Cross-Language Information Retrieval (CLIR) - DUE MARCH 7 11:59PM

Cross-Language Information Retrieval has queries in one language and documents in another. Crossing the langauge barrier is an integral part of the task. As we discussed in class, this is normally accomplished using three main methods:

Translate Queries
Translate Documents
Project Both into a Shared Representation Space

Patapsco

Patapsco is a python framework for CLIR experiments. You can find the GitHub repo for the project here. This is the paper describing it. This is a nice tool for running CLIR pipelines as you can specify in parameters in a yaml file. This makes it easy to swap out different portions of the pipeline and run experiments using this.

For this Homework Assignment, we will be working from the demo colab notebook. You are free to clone this notebook and run in another environment. However, running it in your browser should be sufficient for this assignment. Run everything up until PSQ portion of the notebook. This should create a directory runs/query-translation/. If you rerun portions, you will need to change the run name, or delete the previous run. It won’t allow you to overwrite a run. You should be able to find a scores.txt file after a run. As this is a very small, demo collection, we will not look at recall, but instead report scores on MAP and NDCG Prime.

DELIVERABLES:

Report map and ndcg_prime scores for test set 5 ( points)
Report map and ndcg_prime scores for test set 6 ( points)

Query Translation

The first run was using human translated queries. We will now look at how different preprocessing steps impact the translation. Note that as we discussed in class, modern neural methods for translation frequently break. Using human translations is normally not possible at inference time, but is useful for evaluation of methods.

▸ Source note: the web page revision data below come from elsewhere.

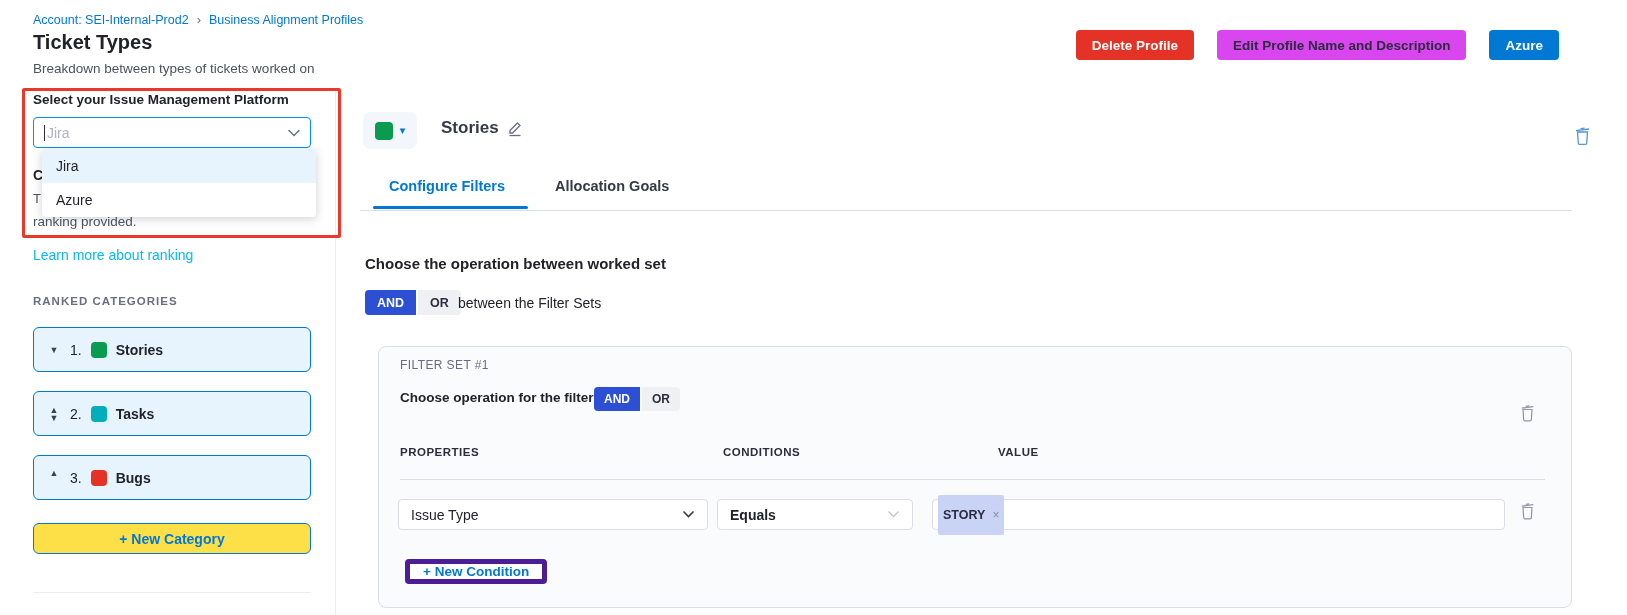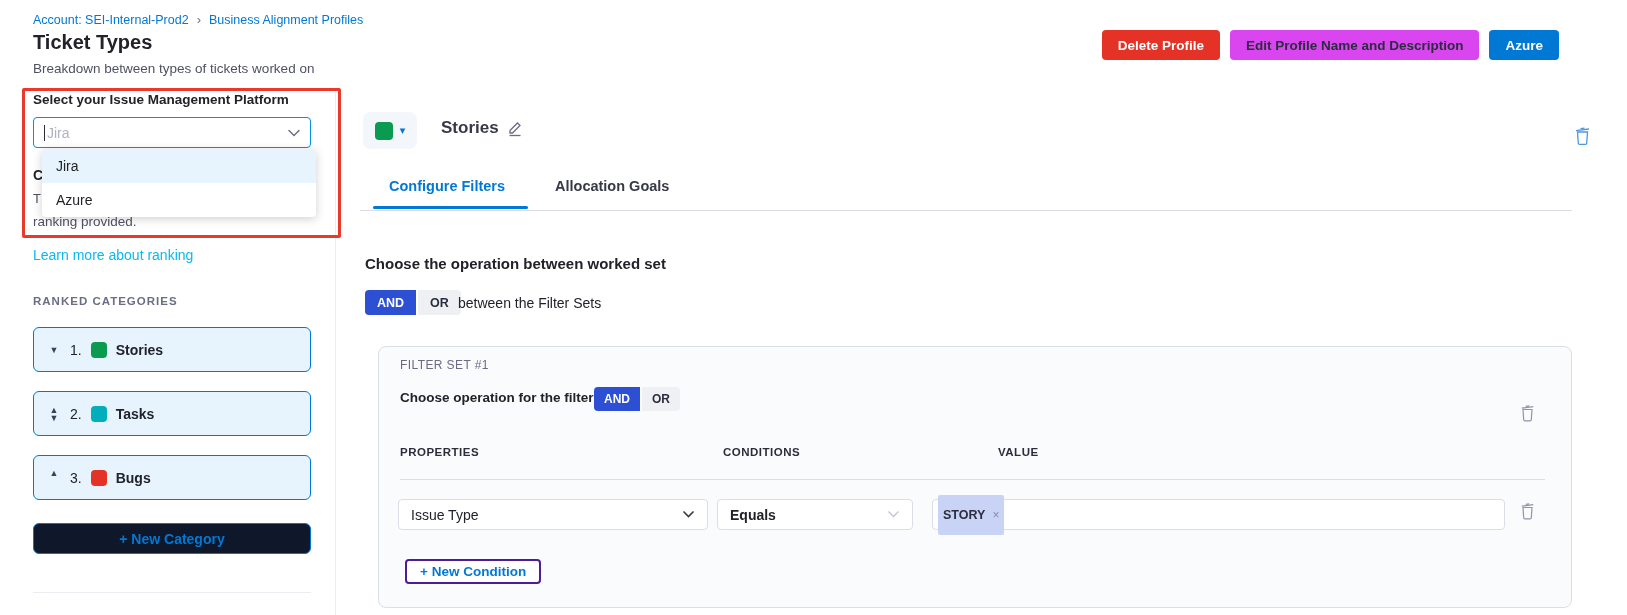--- a/index.html
+++ b/index.html
@@ -15,7 +15,7 @@
   .crumb-sep{color:#6b6d85;font-size:13px;}
   .page-title{left:33px;top:31px;font-size:20px;font-weight:bold;color:#22222a;}
   .page-subtitle{left:33px;top:61px;font-size:13.5px;color:#4f5162;}
-  .header-actions{right:68px;top:30px;display:flex;gap:10px;}
+  .header-actions{right:68px;top:30px;display:flex;gap:23px;}
   .btn{height:30px;border-radius:4px;font-weight:bold;font-size:13.5px;display:flex;align-items:center;padding:0 16px;border:none;cursor:pointer;font-family:inherit;white-space:nowrap;}
   .btn-danger{background:#e43326;color:#ffffff;}
   .btn-neutral{background:#d946ef;color:#2b2d3e;}

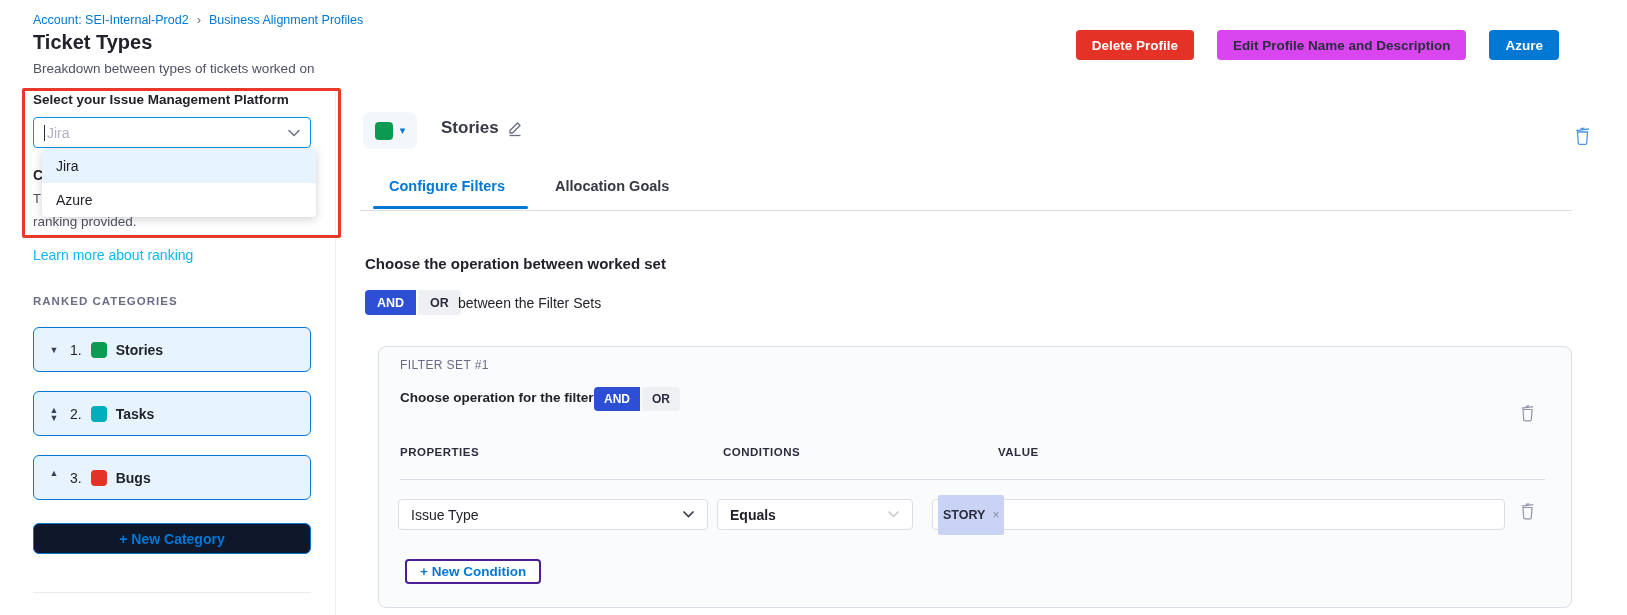--- a/index.html
+++ b/index.html
@@ -42,7 +42,7 @@
   .cat-rank{font-size:14px;color:#22222a;}
   .cat-swatch{width:16px;height:16px;border-radius:4px;flex:0 0 auto;}
   .cat-name{font-weight:bold;font-size:14px;color:#22222a;}
-  .new-category-btn{left:33px;top:523px;width:278px;height:31px;background:#0f172a;border:1px solid #0278d5;border-radius:6px;color:#0278d5;font-weight:bold;font-size:14px;display:flex;align-items:center;justify-content:center;box-sizing:border-box;cursor:pointer;}
+  .new-category-btn{left:33px;top:523px;width:278px;height:31px;background:#fde047;border:1px solid #0278d5;border-radius:6px;color:#0278d5;font-weight:bold;font-size:14px;display:flex;align-items:center;justify-content:center;box-sizing:border-box;cursor:pointer;}
   .sidebar-bottom-divider{left:33px;top:592px;width:278px;height:1px;background:#ececf2;}
   .v-divider{left:335px;top:88px;width:1px;height:527px;background:#ececf2;}
 

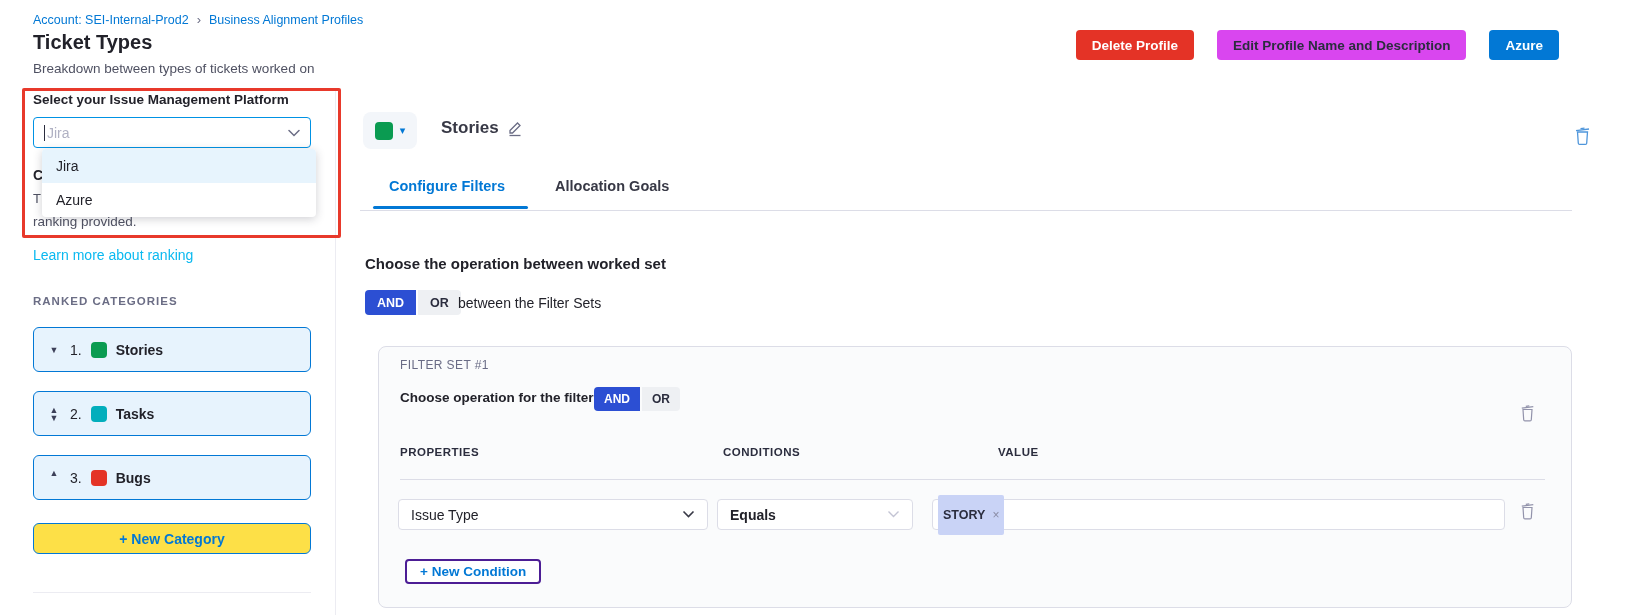--- a/index.html
+++ b/index.html
@@ -91,7 +91,7 @@
   .tag{background:#c9d3f6;border-radius:2px;height:40px;display:flex;align-items:center;padding:0 5px;gap:7px;font-size:12.5px;font-weight:bold;color:#2b2d3e;}
   .tag-x{color:#8a8ca5;font-size:12px;font-weight:normal;cursor:pointer;}
   .row-trash{left:1520px;top:502px;color:#9293ab;cursor:pointer;}
-  .new-condition-btn{left:405px;top:559px;height:25px;background:#fff;border:2px solid #4c1d95;border-radius:4px;color:#0278d5;font-size:13.5px;font-weight:bold;display:inline-flex;align-items:center;padding:0 13px;box-sizing:border-box;cursor:pointer;}
+  .new-condition-btn{left:405px;top:559px;height:25px;background:#fff;border:5px solid #4c1d95;border-radius:4px;color:#0278d5;font-size:13.5px;font-weight:bold;display:inline-flex;align-items:center;padding:0 13px;box-sizing:border-box;cursor:pointer;}
 </style>
 </head>
 <body>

In the baseline run, both the documents and the queries are lowercased. First we will look at the impact of not processing queries and documents in the same way. Change the queries to use truecase instead of lowercase. The run should fail. Different preprocessing is such an issue for IR, that automatic checks like this are necessary. Also change the document preprocessing to use truecased. Report MAP and NDCG Prime.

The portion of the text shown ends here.